En Barcelona se han oído gritos a favor de la libertad, de Cataluña, de España y de la convivencia. No ha estado la alcaldesa Ada Colau y a Pablo Iglesias le han leído la cartilla en la estación de Sants. Nadie sabe dónde andaba el conspirador Jaume Roures y sus imágenes televisivas manipuladas y reuniones de revolución permanente. Que tome nota en cualquier caso el productor de Woody Allen de que ahora la comunidad internacional tiene una foto del conflicto diferente a la que él proyecta desde su empresa y gracias a sus contactos. Pero sí sabemos adónde han acudido más de un millón de personas, catalanes en su gran mayoría, hartos, hastiados, cansados y saturados de un nacionalismo empequeñecido, que nos roba la riqueza lingüística, el mestizaje, las empresas y el futuro económico. Un nacionalismo de derechas, travestido de izquierdas, que sin dinero público y recursos de todos jamás hubiera logrado convertirse en el pal de paller de la sociedad catalana. Un nacionalismo que, como proclamaba Manuel Fraga en sus tiempos, quería apoderarse de la calle.

Que tome nota Mariano Rajoy, pero no para afianzar su quietismo inquietante. Lo que se ha pedido en las calles de Barcelona era sensatez

Que tome nota Mariano Rajoy, pero no para afianzar su quietismo inquietante. Lo que se ha pedido en las calles de Barcelona era sensatez. Apunte en su cuaderno algunas de las ideas que ha puesto sobre la mesa un socialista como Josep Borrell --volviendo a demostrar que ha sido un político infrautilizado-- y que aplique la ley en defensa del Estado de Derecho y toda la política disponible para finiquitar esta barbaridad. El problema reside en el seno de la sociedad catalana por más que los secesionistas quieran plantearlo como un enfrentamiento entre Cataluña y el resto de España a partir del cual derrocar al gobernante del momento en Madrid. Que lo haga en el orden que corresponda y sin aceptar ningún chantaje, pero que contribuya de una vez a la solución, que es también su obligación y responsabilidad.

Los catalanes contrarios a la independencia hoy nos sentimos más libres. Somos muchos. Estamos acompañados y formamos parte de un mismo proyecto al que no queremos renunciar, aunque haya que reformarlo y llevarlo al taller para que se le haga una puesta a punto y un repaso de plancha y pintura. España no es Rajoy, pero Cataluña no es el bandolerismo parlamentario, ni la anarquía en la calle, ni el nacionalismo adoctrinador al que se ha referido Mario Vargas Llosa rememorando la Barcelona libre, cosmopolita y culturalmente avanzada de hace unas décadas. Hay mucho más y lo acabamos de ver.

Los catalanes contrarios a la independencia hoy nos sentimos más libres. Somos muchos. Estamos acompañados y formamos parte de un mismo proyecto al que no queremos renunciar

Si Carles Puigdemont persiste en su anuncio de declarar la independencia, no sólo soportará el peso de la ley sobre su figura, sino que tendrá a todos los catalanes y españoles que han ocupado las calles barcelonesas enfrente.
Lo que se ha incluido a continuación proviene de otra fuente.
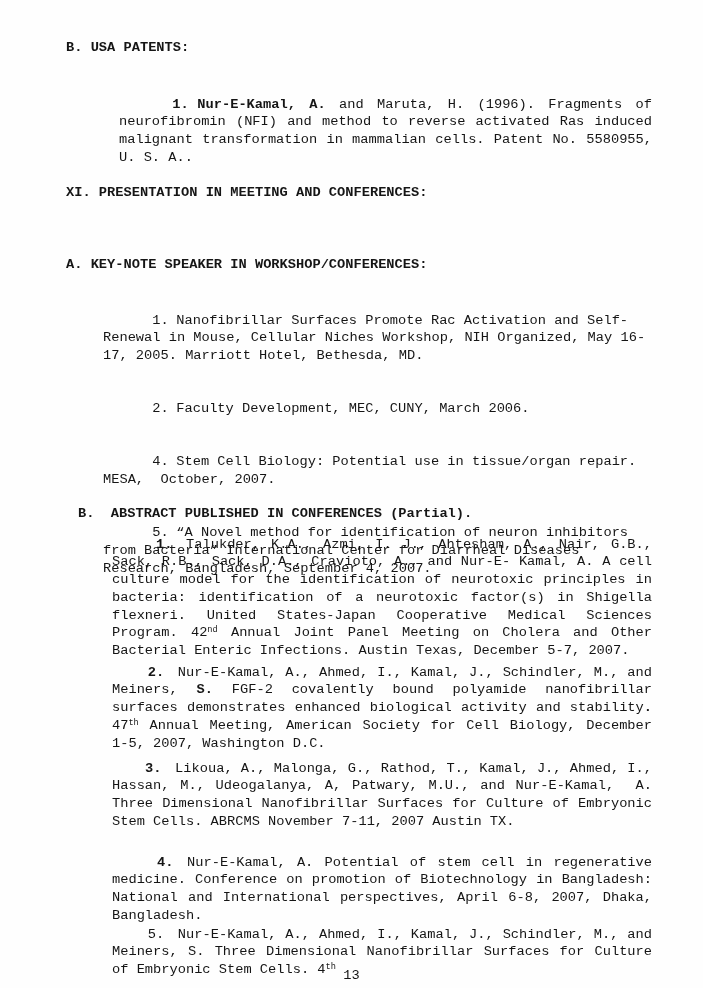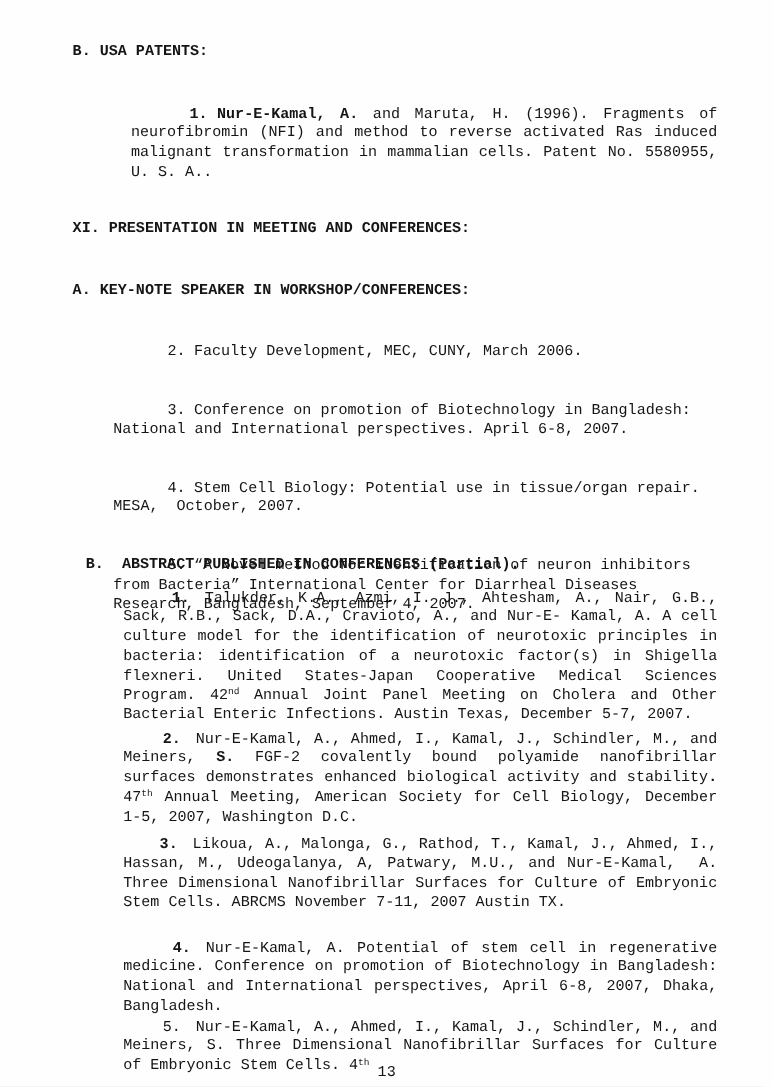"XI. PRESENTATION IN MEETING AND" div.abs { top: 200px -> 184px }
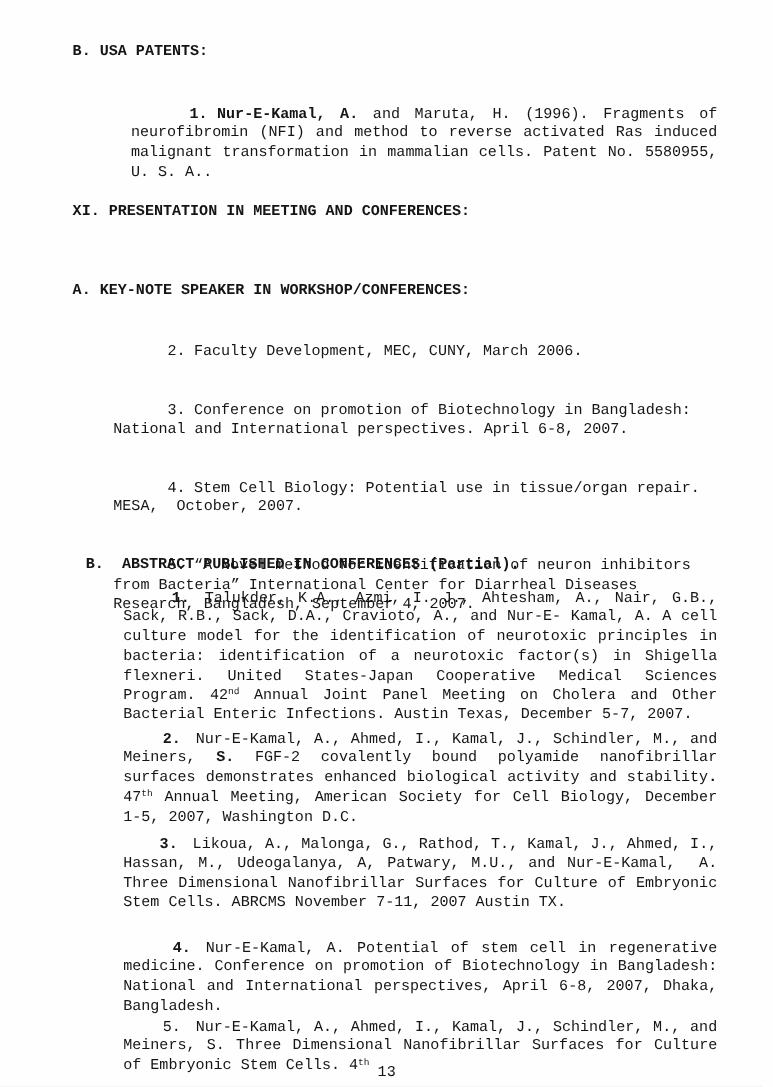"1. Nanofibrillar Surfaces Promote Rac" div.list-item { html: none -> <div> <span>1.</span><span>Nanofibrillar Surfaces Promote Rac Activation and Self-Renewal in Mouse, Cellular Niches Workshop, NIH Organized, May 16-17, 2005. Marriott Hotel, Bethesda, MD.</span> </div> }
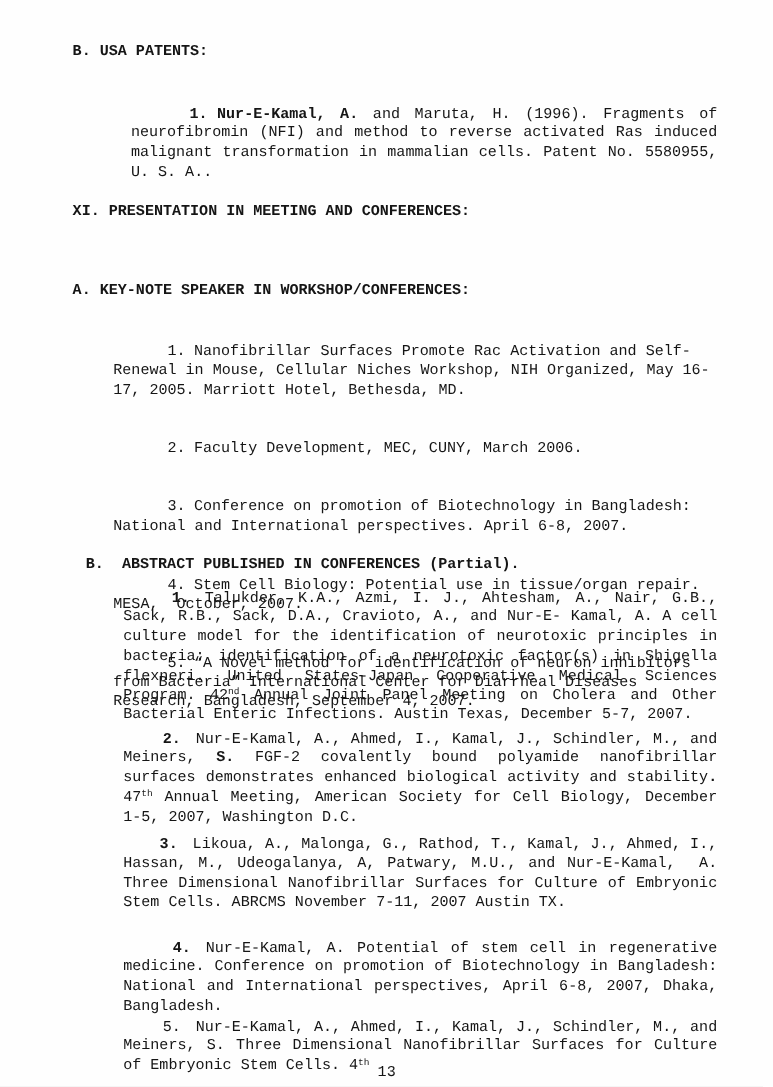"3. Conference on promotion of" div.list-item { html: <div> <span>3.</span><span>Conference on promotion of Biotechnology in Bangladesh: National and International perspectives. April 6-8, 2007.</span> </div> -> none }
Debe saberlo. Esta partida de póker que inició Artur Mas, el sucesor de Jordi Pujol y su sagrada familia [decía Manuel Vázquez Montalbán en 1998 que su estrategia era “ganar tiempo para que Cataluña exista cada vez más en Europa y cada vez menos en España”], tiene que acabar y abrir una nueva fase política para Cataluña. Se han roto excesivas costuras personales, sociales y económicas y ahora toca reconstruir una comunidad enferma. Unas nuevas elecciones autonómicas podrían contribuir a ello, aunque me temo que a los independentistas no les conviene ahora que se pongan las urnas que tanto reivindican. Este partido, por tanto, puede jugarse.

Este domingo ha sido para muchos, entre los que me cuento, un día grande para Cataluña. Se han empecinado en debatir el futuro de nuestra tierra en términos emocionales y lo han conseguido. En Barcelona, en sus calles, junto a sus gentes habitualmente silenciosas, hacendosas y respetuosas, algunos hemos recuperado el orgullo y la emoción de pertenencia a una comunidad que nos hurtaron con patrañas construidas sobre una mentira giratoria permanente. Lo decía Gregorio Morán el sábado en su debut en este medio digital y tenía toda la razón: punto y final al buenismo, incluso al buenismo cómplice.